EXTRACTED INFORMATION:
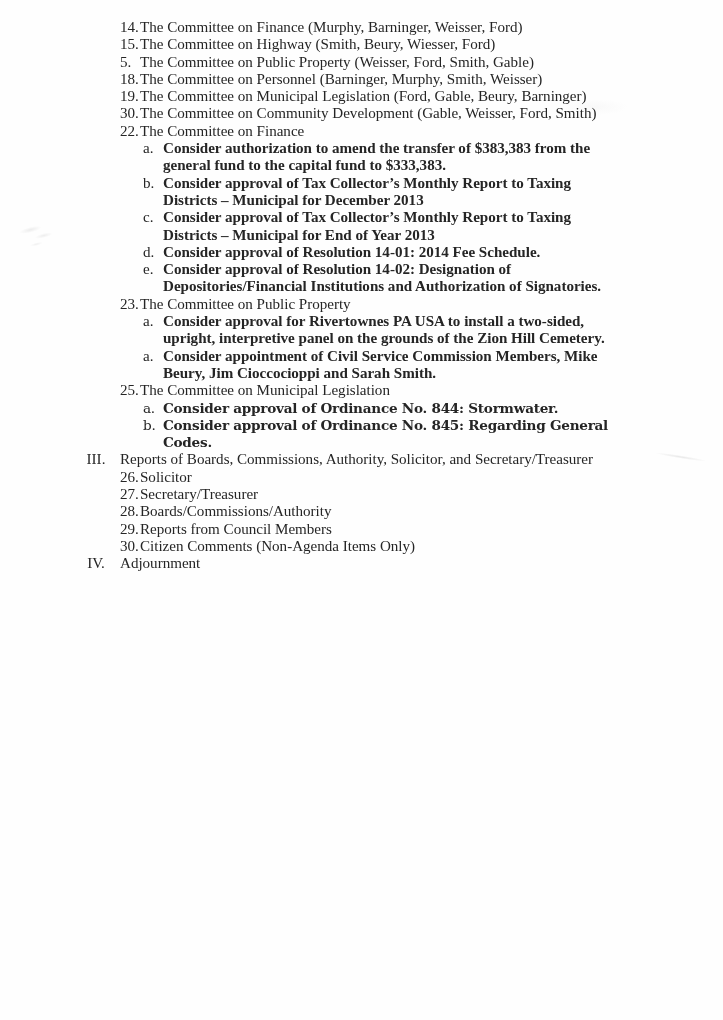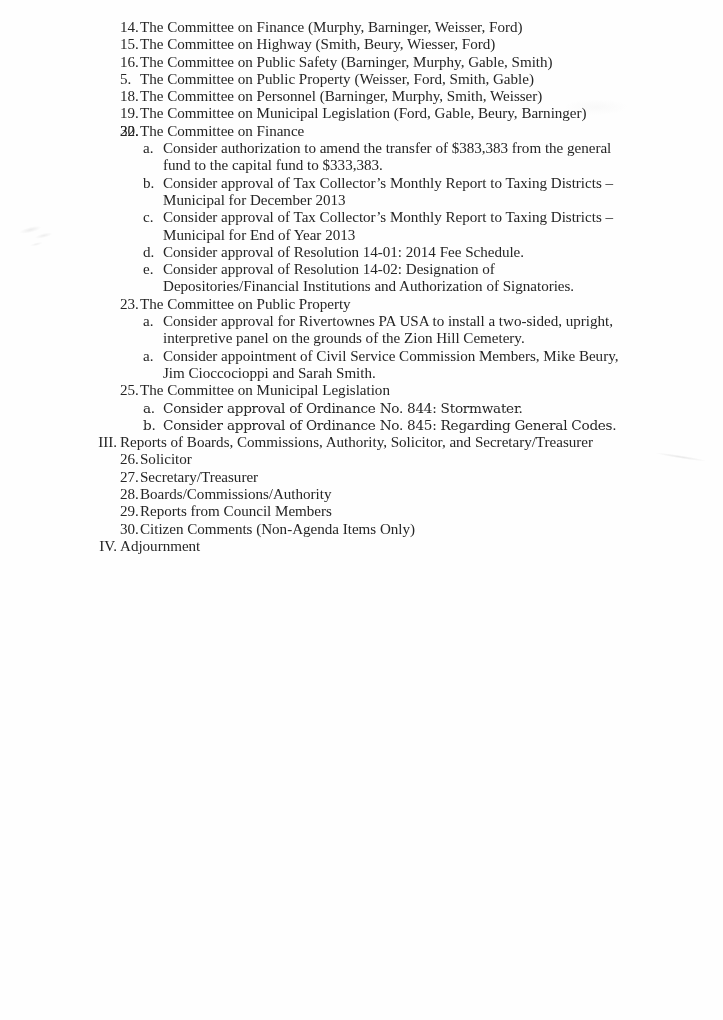--- a/index.html
+++ b/index.html
@@ -97,32 +97,33 @@
   .sub-item > .marker {
     position: absolute;
     left: 143px;
     top: 0;
     width: 20px;
     text-align: left;
   }
   .sub-item .body {
     display: block;
     text-indent: 0;
+    font-weight: bold;
   }
 
   
   .roman-item {
     padding-left: 120px;
   }
   .roman-item > .marker {
     position: absolute;
     left: 75px;
     top: 0;
     width: 42px;
-    text-align: right;
+    text-align: center;
   }
 
   
   .alt-face {
     font-family: "DejaVu Serif", "Liberation Serif", serif;
     font-size: 13.6px;
     letter-spacing: -0.26px;
   }
   .alt-face .marker {
     font-family: "DejaVu Serif", "Liberation Serif", serif;
@@ -134,25 +135,24 @@
 
 <div id="page" style="background: rgb(254, 254, 254);">
 
   <div class="artifact" id="smudge-left"></div>
   <div class="artifact" id="smudge-right"></div>
   <div class="artifact" id="smudge-topright"></div>
 
   <div id="content" style="color: rgb(37, 37, 37);">
       <div class="line num-item"><span class="marker">14.</span><span class="body">The Committee on Finance (Murphy, Barninger, Weisser, Ford)</span></div>
       <div class="line num-item"><span class="marker">15.</span><span class="body">The Committee on Highway (Smith, Beury, Wiesser, Ford)</span></div>
-      <div class="line num-item"><span class="marker">16.</span><span class="body">The Committee on Public Safety (Barninger, Murphy, Gable, Smith)</span></div>
       <div class="line num-item"><span class="marker">5.</span><span class="body">The Committee on Public Property (Weisser, Ford, Smith, Gable)</span></div>
       <div class="line num-item"><span class="marker">18.</span><span class="body">The Committee on Personnel (Barninger, Murphy, Smith, Weisser)</span></div>
       <div class="line num-item"><span class="marker">19.</span><span class="body">The Committee on Municipal Legislation (Ford, Gable, Beury, Barninger)</span></div>
-      <div class="line num-item"><span class="marker">30.</span></div>
+      <div class="line num-item"><span class="marker">30.</span><span class="body">The Committee on Community Development (Gable, Weisser, Ford, Smith)</span></div>
       <div class="line num-item"><span class="marker">22.</span><span class="body">The Committee on Finance</span></div>
       <div class="line sub-item">
         <span class="marker">a.</span>
         <span class="body">Consider authorization to amend the transfer of $383,383 from the general fund to the capital fund to $333,383.</span>
       </div>
       <div class="line sub-item">
         <span class="marker">b.</span>
         <span class="body">Consider approval of Tax Collector’s Monthly Report to Taxing Districts – Municipal for December 2013</span>
       </div>
       <div class="line sub-item">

TO DO:
An exact copy of the material above is required, free of any pictures.

YOUR RESPONSE:
--- a/index.html
+++ b/index.html
@@ -97,32 +97,33 @@
   .sub-item > .marker {
     position: absolute;
     left: 143px;
     top: 0;
     width: 20px;
     text-align: left;
   }
   .sub-item .body {
     display: block;
     text-indent: 0;
+    font-weight: bold;
   }
 
   
   .roman-item {
     padding-left: 120px;
   }
   .roman-item > .marker {
     position: absolute;
     left: 75px;
     top: 0;
     width: 42px;
-    text-align: right;
+    text-align: center;
   }
 
   
   .alt-face {
     font-family: "DejaVu Serif", "Liberation Serif", serif;
     font-size: 13.6px;
     letter-spacing: -0.26px;
   }
   .alt-face .marker {
     font-family: "DejaVu Serif", "Liberation Serif", serif;
@@ -134,25 +135,24 @@
 
 <div id="page" style="background: rgb(254, 254, 254);">
 
   <div class="artifact" id="smudge-left"></div>
   <div class="artifact" id="smudge-right"></div>
   <div class="artifact" id="smudge-topright"></div>
 
   <div id="content" style="color: rgb(37, 37, 37);">
       <div class="line num-item"><span class="marker">14.</span><span class="body">The Committee on Finance (Murphy, Barninger, Weisser, Ford)</span></div>
       <div class="line num-item"><span class="marker">15.</span><span class="body">The Committee on Highway (Smith, Beury, Wiesser, Ford)</span></div>
-      <div class="line num-item"><span class="marker">16.</span><span class="body">The Committee on Public Safety (Barninger, Murphy, Gable, Smith)</span></div>
       <div class="line num-item"><span class="marker">5.</span><span class="body">The Committee on Public Property (Weisser, Ford, Smith, Gable)</span></div>
       <div class="line num-item"><span class="marker">18.</span><span class="body">The Committee on Personnel (Barninger, Murphy, Smith, Weisser)</span></div>
       <div class="line num-item"><span class="marker">19.</span><span class="body">The Committee on Municipal Legislation (Ford, Gable, Beury, Barninger)</span></div>
-      <div class="line num-item"><span class="marker">30.</span></div>
+      <div class="line num-item"><span class="marker">30.</span><span class="body">The Committee on Community Development (Gable, Weisser, Ford, Smith)</span></div>
       <div class="line num-item"><span class="marker">22.</span><span class="body">The Committee on Finance</span></div>
       <div class="line sub-item">
         <span class="marker">a.</span>
         <span class="body">Consider authorization to amend the transfer of $383,383 from the general fund to the capital fund to $333,383.</span>
       </div>
       <div class="line sub-item">
         <span class="marker">b.</span>
         <span class="body">Consider approval of Tax Collector’s Monthly Report to Taxing Districts – Municipal for December 2013</span>
       </div>
       <div class="line sub-item">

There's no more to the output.